WHAT THE TASK ASKS: Go through the entries and count the lines with the string "date" in them. Give only that number.

MATERIAL FOR THIS TASK:
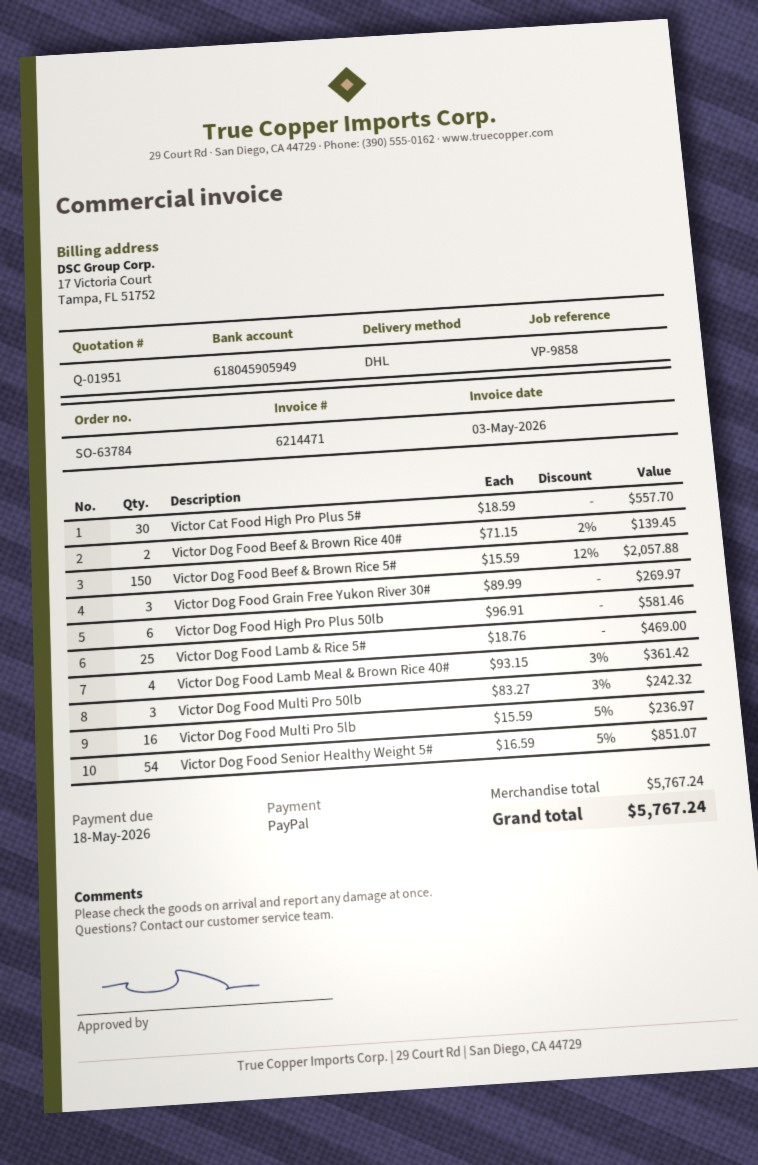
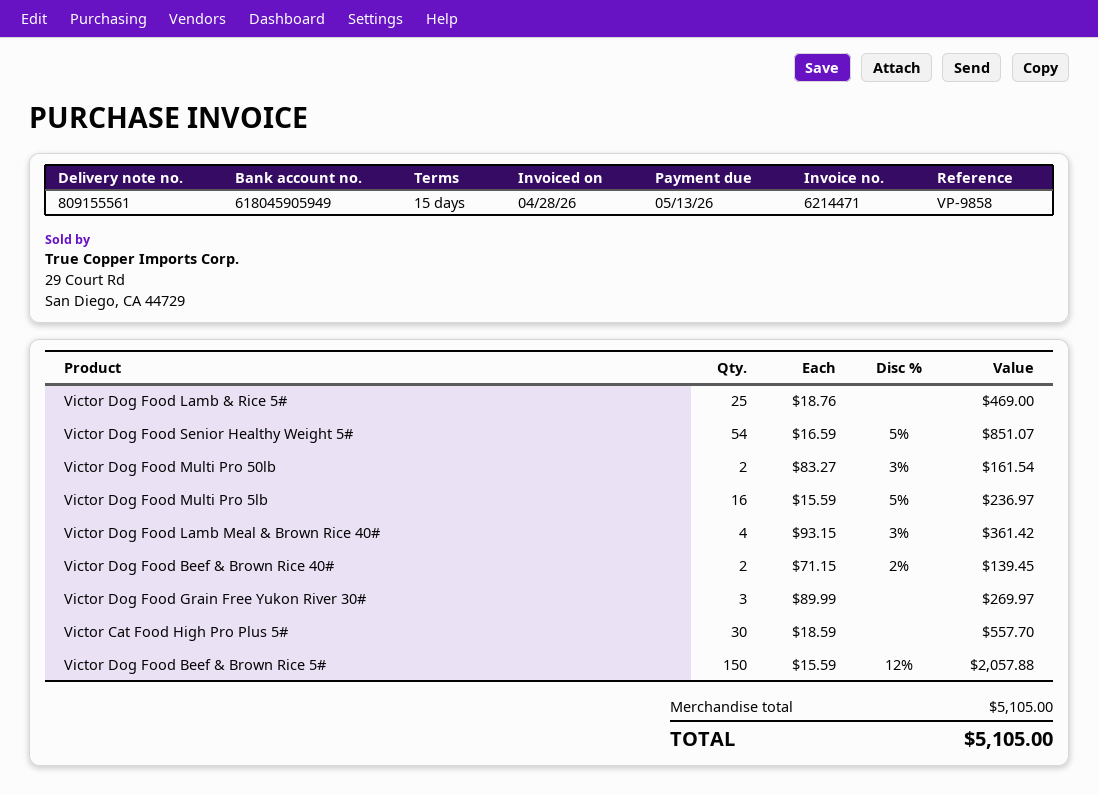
invoice date: 2026-05-03 -> 2026-04-28
due date: 2026-05-18 -> 2026-05-13
Victor Dog Food High Pro Plus 50lb: 6 x 96.91 = 581.46 -> none
Victor Dog Food Multi Pro 50lb: 3 x 83.27 - 3% = 242.32 -> 2 x 83.27 - 3% = 161.54
subtotal: 5767.24 -> 5105.00
total: 5767.24 -> 5105.00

THE COMPLETED TASK: 2